🤖 AI Summary
This work addresses the challenge of efficiently computing joint policy gradients for global return maximization within the centralized training with decentralized execution (CTDE) framework. The authors propose a novel policy optimization method based on sequential joint decision-making, which provides the first exact decentralized decomposition of the joint policy gradient. By introducing an action belief mechanism to coordinate agent interactions and integrating sequential action commitments, decentralized critics, and individual score functions, each agent can perform independent updates while collectively implementing a complete joint gradient step. The approach does not rely on value factorization assumptions or converge to suboptimal equilibria. It achieves significant performance gains over strong baselines on Multi-Robot Warehouse, SMACv2, and MA-MuJoCo benchmarks, with advantages amplifying as the number of agents scales up.
📝 Abstract
Cooperative tasks in Multi-Agent Reinforcement Learning (MARL) require agents to collectively maximize a shared return.
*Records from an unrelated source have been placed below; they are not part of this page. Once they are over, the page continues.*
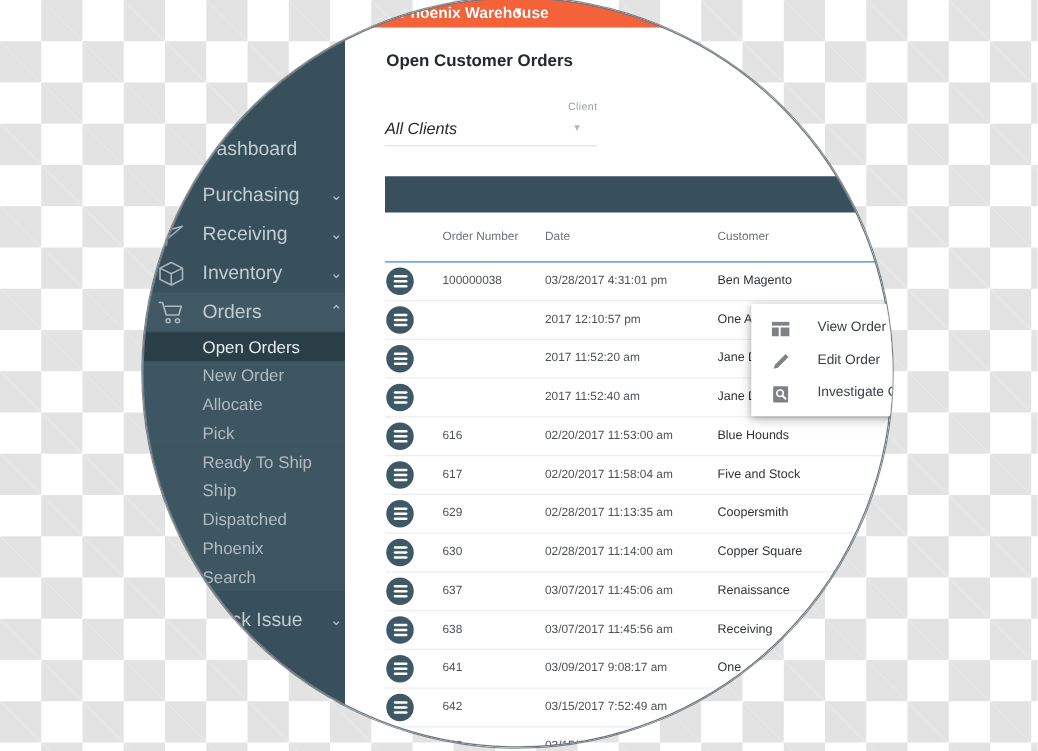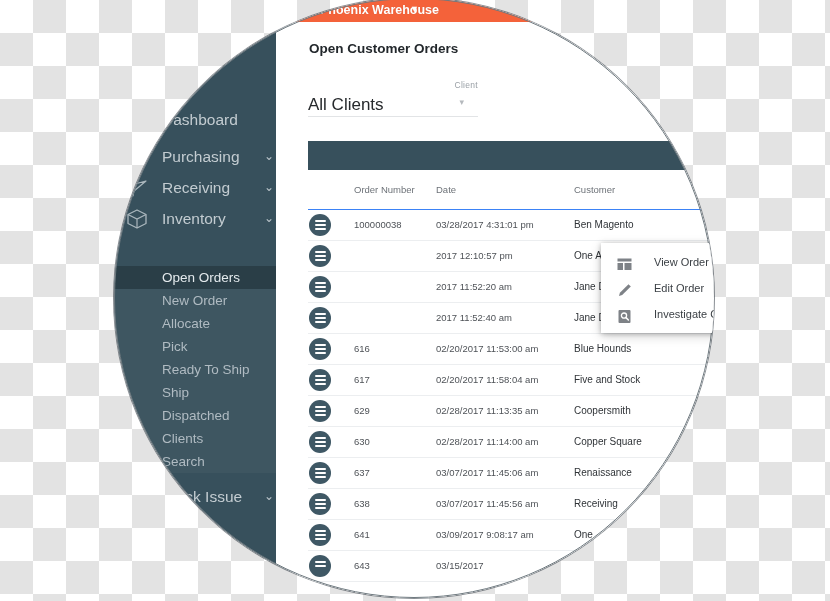"All Clients" #client-field .fvalue { font-size: 17px -> 13px; font-style: none -> italic }
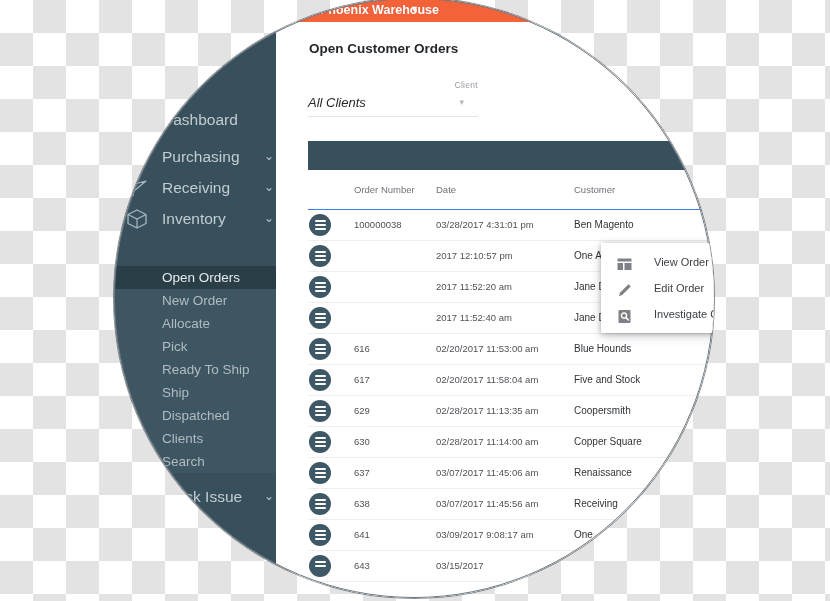"Orders" div.navitem { html: none -> <div> <span> <svg> <path></path> <circle></circle> <circle></circle> </svg> </span> <span>Orders</span> <span>⌃</span> </div> }
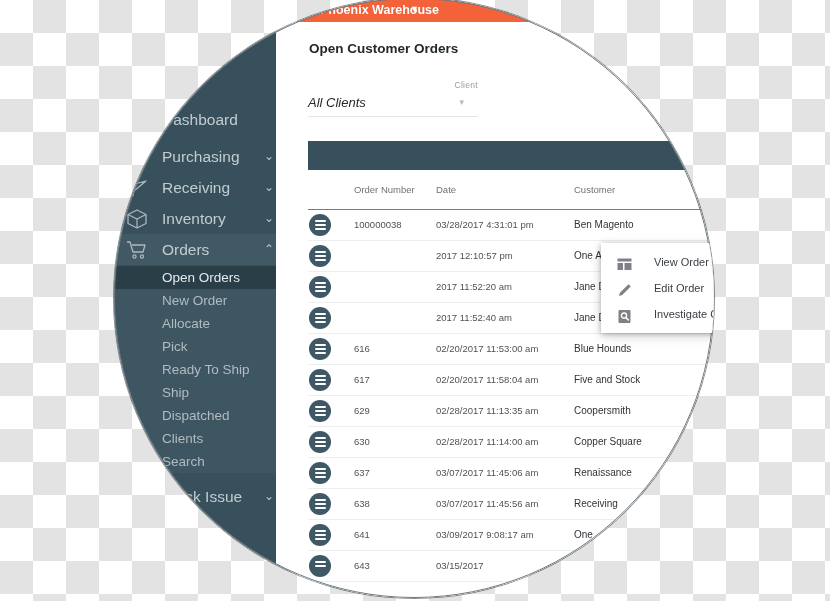"Clients" span.lbl { text: Clients -> Phoenix }
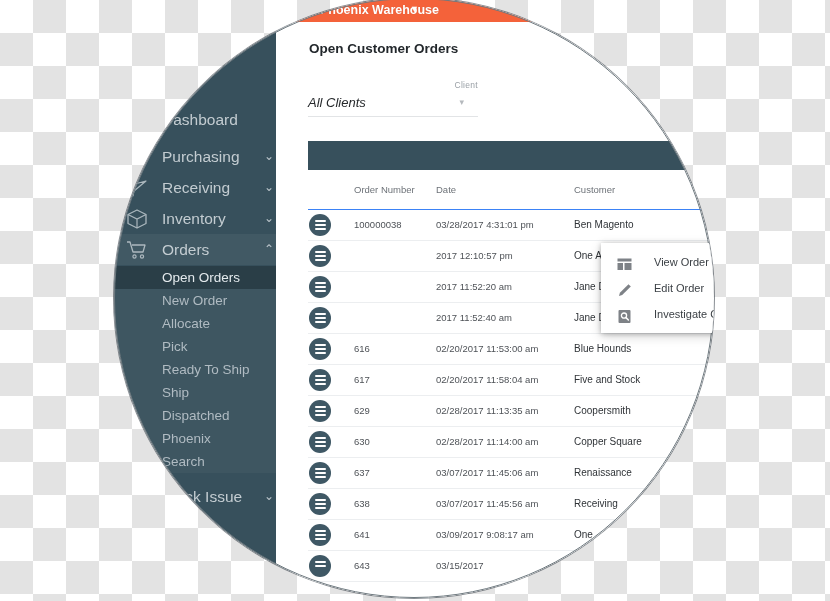"642" div.row { html: none -> <div> <span> <i></i> <i></i> <i></i> </span> <span>642</span> <span>03/15/2017 7:52:49 am</span> <span></span> </div> }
Under the Centralized Training with Decentralized Execution (CTDE) paradigm, policy gradients have remained difficult to compute directly. Prior methods largely follow two approaches: independent factorized updates with centralized critics, which lack general joint-improvement guarantees without value decomposition assumptions, or alternating best-response updates, which can converge to suboptimal Nash Equilibria. In this paper, we show the joint policy gradient admits an exact decentralized decomposition of per-agent terms, each formed from per-agent score functions and decentralized critics. Based on this decomposition, we develop Agent-Chained Policy Optimization (ACPO), where actors are trained independently, with their updates together constituting a single step on the joint policy gradient. Central to this result is a serialized view of the simultaneous joint decision in which agents commit actions one at a time, each conditioning on a belief over preceding actions. The belief acts as the coordination mechanism which ties the independent per-agent updates into a joint gradient step. We evaluate ACPO on Multi-Robot Warehouse, SMACv2, and MA-MuJoCo, where it outperforms strong baselines, with the gap widening as the number of agents grows.